■ DATA RECORDS
□ □ □ □ □

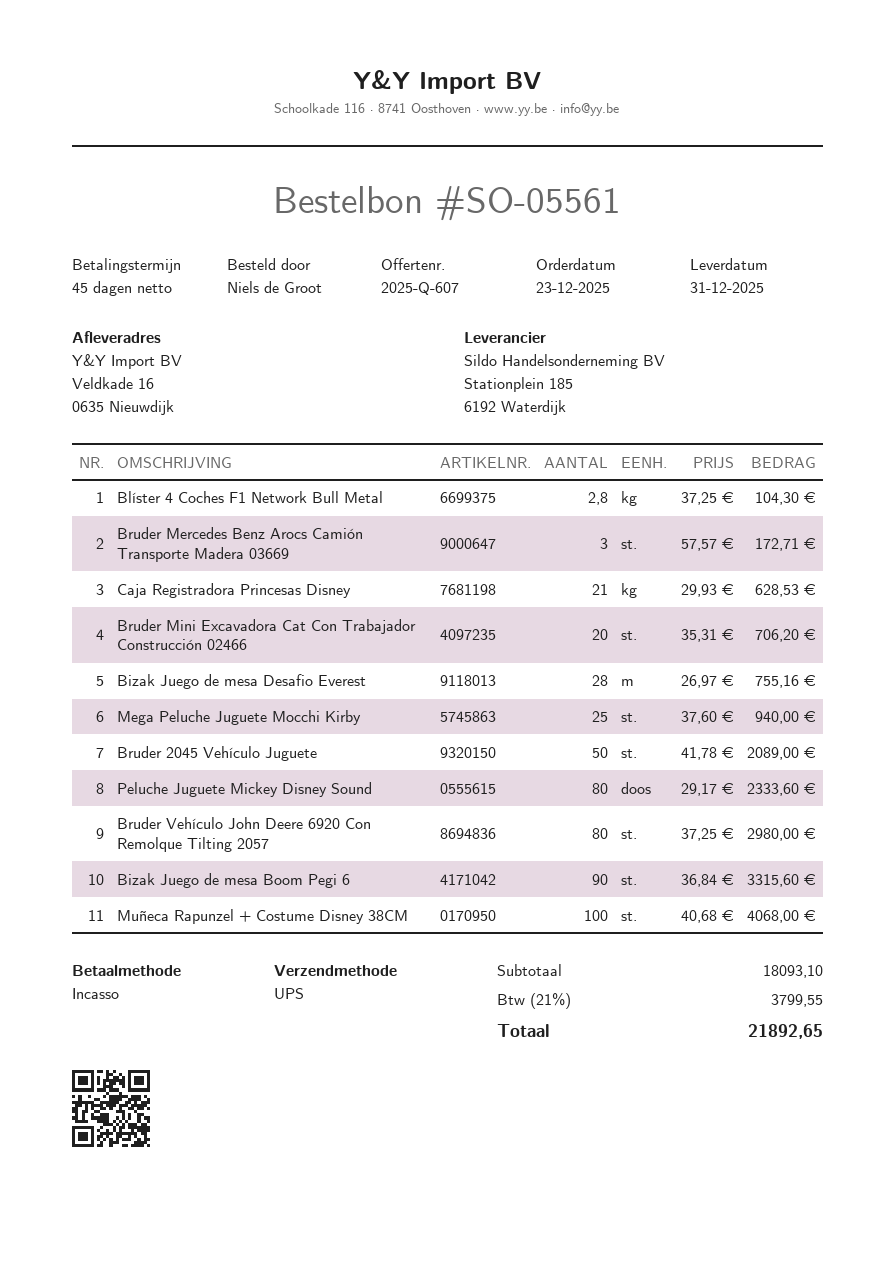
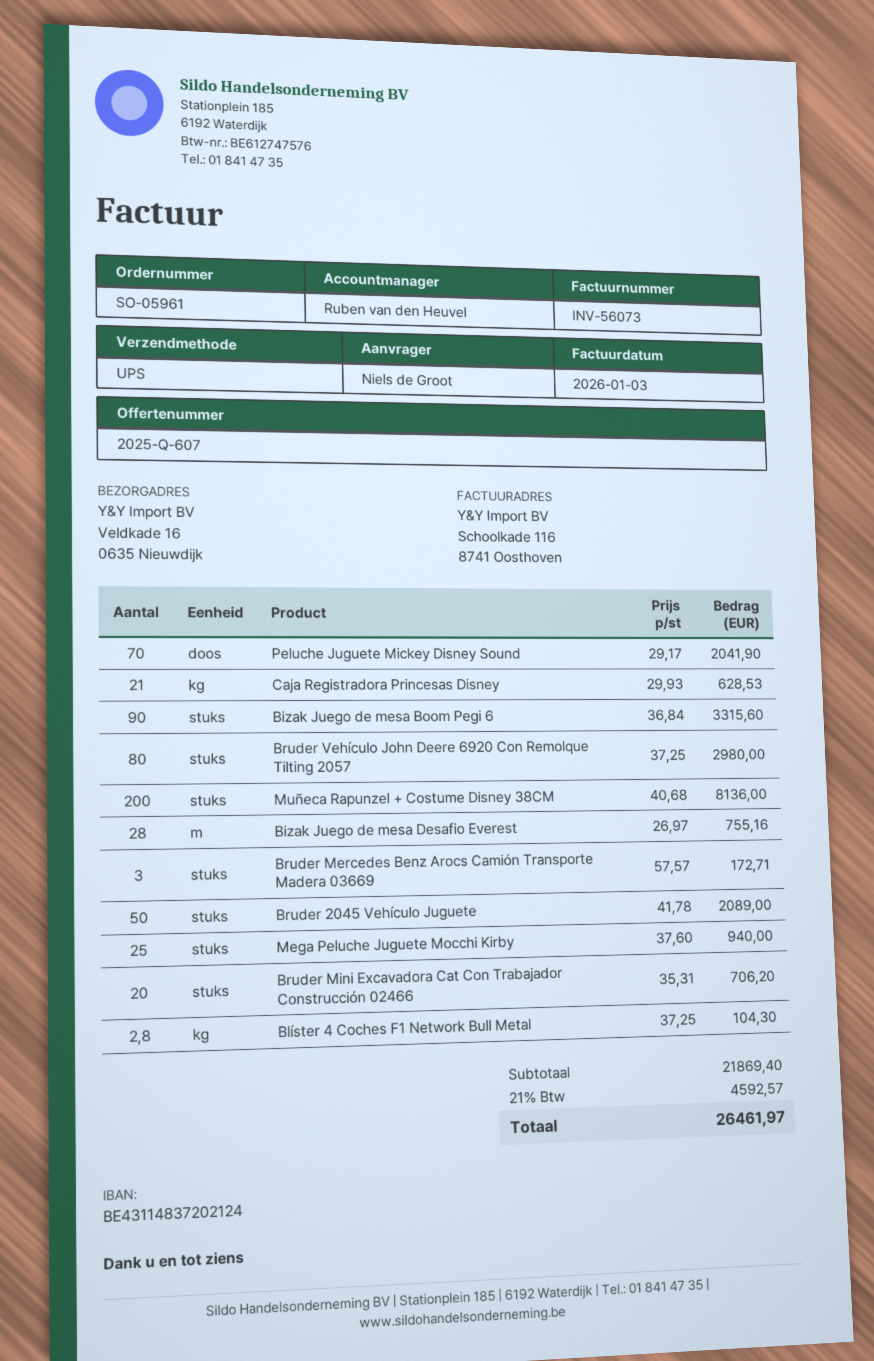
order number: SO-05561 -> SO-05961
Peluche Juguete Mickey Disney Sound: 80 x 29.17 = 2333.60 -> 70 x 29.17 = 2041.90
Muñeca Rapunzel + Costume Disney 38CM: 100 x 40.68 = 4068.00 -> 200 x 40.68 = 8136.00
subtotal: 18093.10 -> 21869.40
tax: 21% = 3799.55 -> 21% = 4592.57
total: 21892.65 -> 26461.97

□ □ □ □ □

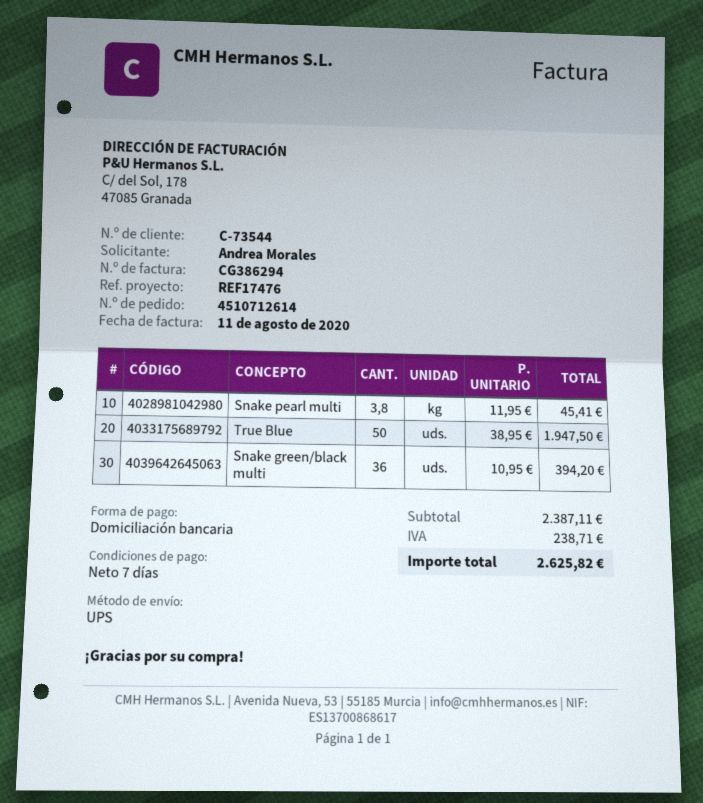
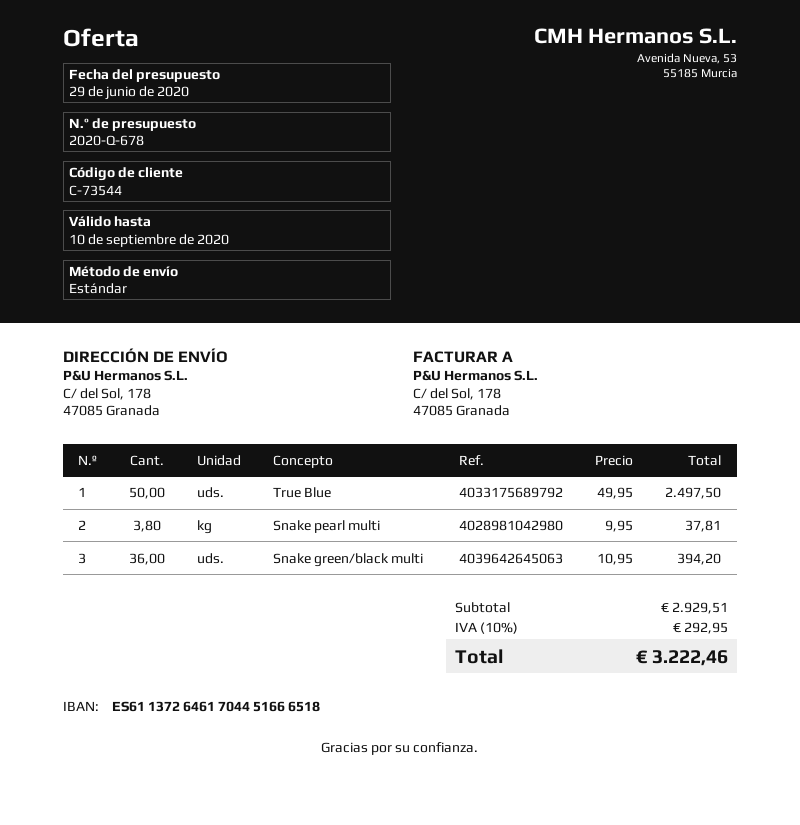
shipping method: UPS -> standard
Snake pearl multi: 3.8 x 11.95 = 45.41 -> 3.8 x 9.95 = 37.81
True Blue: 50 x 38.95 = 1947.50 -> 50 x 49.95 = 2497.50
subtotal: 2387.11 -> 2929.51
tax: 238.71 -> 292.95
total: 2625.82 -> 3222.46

□ □ □ □ □

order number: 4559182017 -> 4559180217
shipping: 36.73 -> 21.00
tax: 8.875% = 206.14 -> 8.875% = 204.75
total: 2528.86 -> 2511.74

□ □ □ □ □

■ WORK REQUIRED
Would you print exactly, and only, the lines of the data above from the line with "shipping method: UPS -> standard" through the line with "total: 2625.82 -> 3222.46", inclusive?

■ PROBLEM SOLUTION
shipping method: UPS -> standard
Snake pearl multi: 3.8 x 11.95 = 45.41 -> 3.8 x 9.95 = 37.81
True Blue: 50 x 38.95 = 1947.50 -> 50 x 49.95 = 2497.50
subtotal: 2387.11 -> 2929.51
tax: 238.71 -> 292.95
total: 2625.82 -> 3222.46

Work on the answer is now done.